Rio - O repertório vocabular de Eduardo Paes, que utilizou nos seus discursos “bacanal eleitoral” para se referir às coligações, introduziu nos dicionários da ciência política nestas eleições uma linguagem de orgias em ambientes de bordel, onde vale tudo, inclusive homem com homem e mulher com mulher, em versão dialética às estrofes da música de Tim Maia, quando compôs que “vale, vale tudo, só não vale dançar homem com homem, nem mulher com mulher — o resto vale...”

O cantor-compositor estabeleceu limites nos seus devaneios, mesmo sendo artista. A linguagem utilizada por Eduardo, apesar de intraduzível na formação e socialização política de adolescentes que estão em idade de adquirir título eleitoral, tem pano de fundo, visando a possíveis dissidências à sucessão para prefeito nas eleições de 2016.

Não se tem dúvidas de que as coligações que estão acontecendo entre partidos surpreendem os mais ‘raposas’ dos analistas políticos que estão de plantão. Mas, ao lexicografar o termo orgiástico, Eduardo sinaliza que a campanha para prefeito traz rupturas de alianças até agora bem-sucedidas entre ele e Cabral para as próximas eleições.

Cabral, ao montar o tabuleiro do xadrez da ampla coligação política de centro-direita no estado, aglutinando 19 partidos em torno da candidatura de Pezão — que tem 13% de intenções de voto no Ibope —, 75 prefeitos aliados e com poder de fogo de 11 minutos de propaganda na TV, sai da cena política sem disputar cargo eletivo, mas cria ambiente para disputar as eleições para prefeito e se tornar o dono do poder na capital.

Eduardo é a primeira vítima das astúcias de Cabral. Picciani sonha que seu filho Leonardo será postulante à sucessão de prefeito do Rio, mas deveria começar a acordar, pois Cabral tem plena consciência de que poder se exerce na plenitude, aniquilando pretensões de possíveis adversários. Reconstruindo sua imagem, age como exímio estrategista ao optar em ficar na ‘tribuna VIP’ ditando as regras da sucessão. Aboliu a propaganda institucional de seu governo e partiu para mostrar realizações como o ‘Arco Rodoviário’ em horário nobre do ‘Jornal Nacional’. Seu lema é mostrar que fez.

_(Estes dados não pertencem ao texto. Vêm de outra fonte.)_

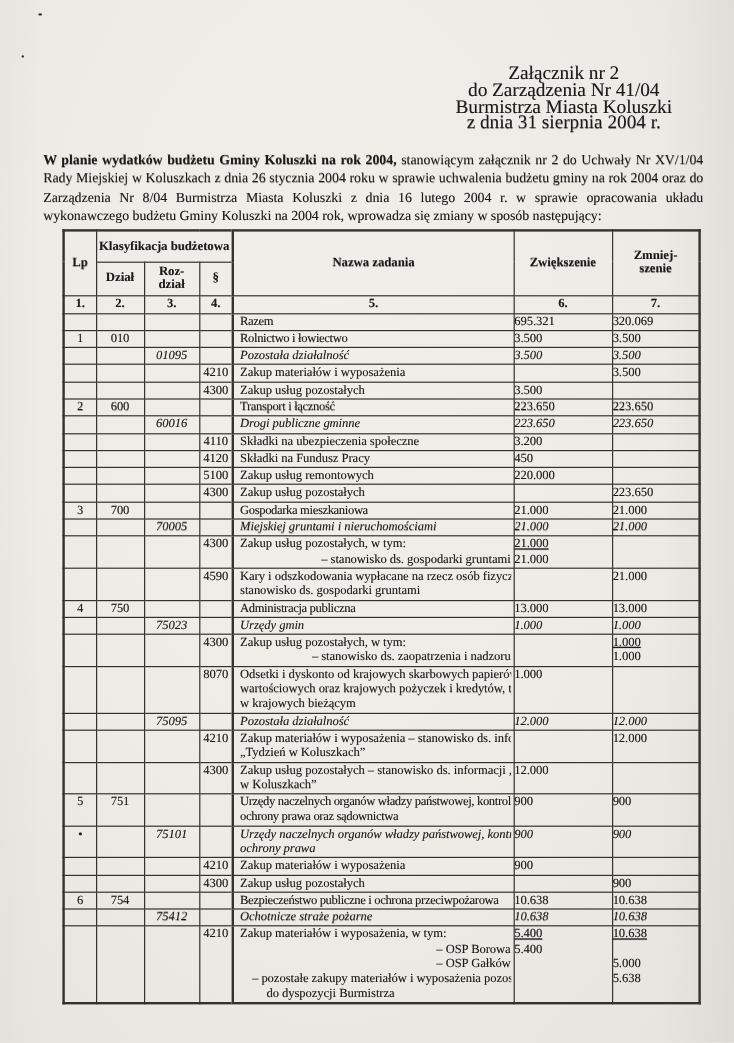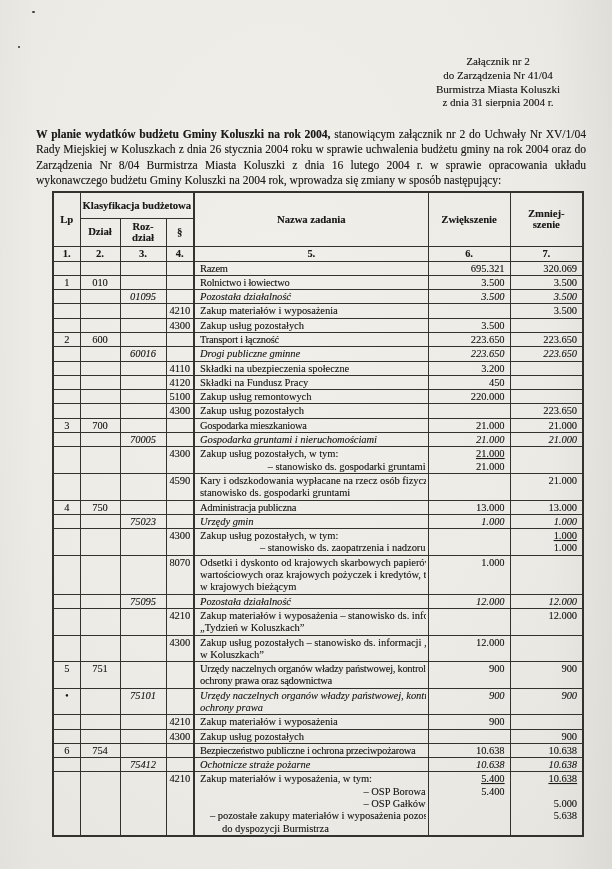"Załącznik nr 2" .corner { font-size: 11px -> 16px }
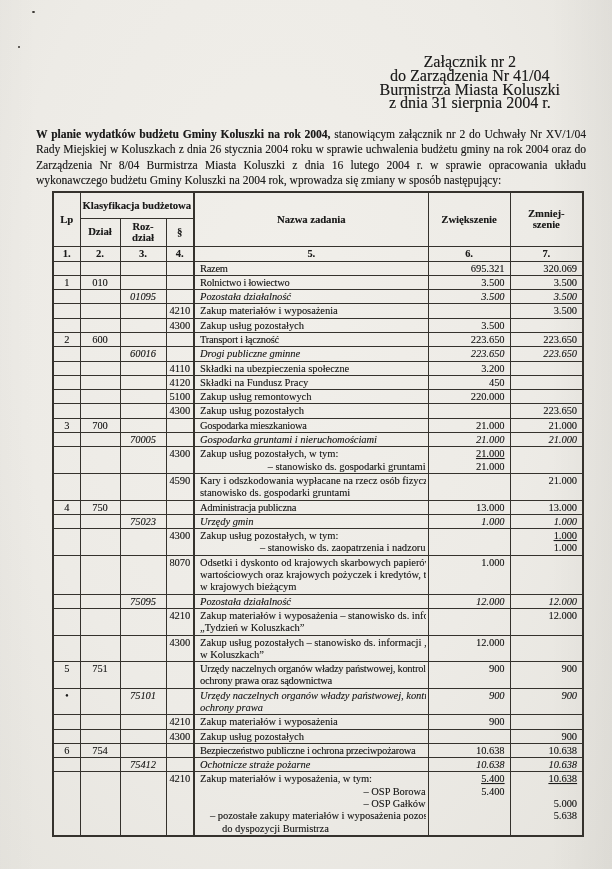"695.321" td.val { text-align: right -> left }
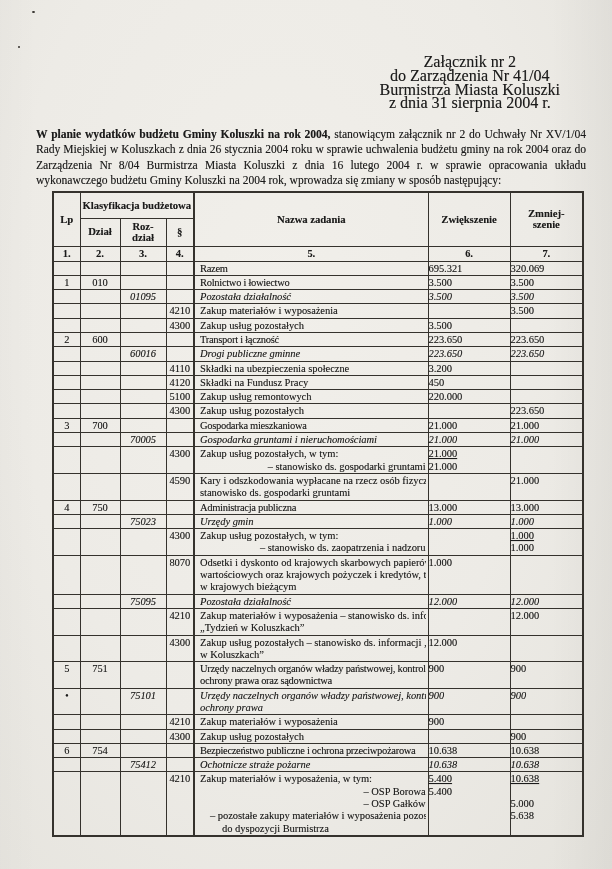"Gospodarka gruntami i nieruchomościami" div.ln { text: Gospodarka -> Miejskiej }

Ao partir para o ataque, blinda as ambições de Eduardo, que pretende fazer o deputado Pedro Paulo seu sucessor. Joga pesado com as candidaturas de cunho populista e de fundo religioso (PR e PRB) da máquina dos evangélicos pentecostais que dominam a Baixada Fluminense, que têm votos cativos dos eleitores menos escolarizados e de baixa renda (D e E) na região.

A linguagem de Eduardo e as coligações inimagináveis de atores políticos de direita no estado ressuscitando viúvas do Lacerdismo, que estavam no mausoléu dos historiadores, fotografam insurreição quase surda nos labirintos do poder, colocando Cabral ou Eduardo em estradas distintas a caminho do inferno político. Cabe a Clarissa Garotinho (PR), candidata declarada a prefeita do Rio, orar peregrinando na ‘via-crúcis’ relembrando personagens bíblicos como o ‘ex-prefeito Pilatos’ e Judas. Volto na próxima semana.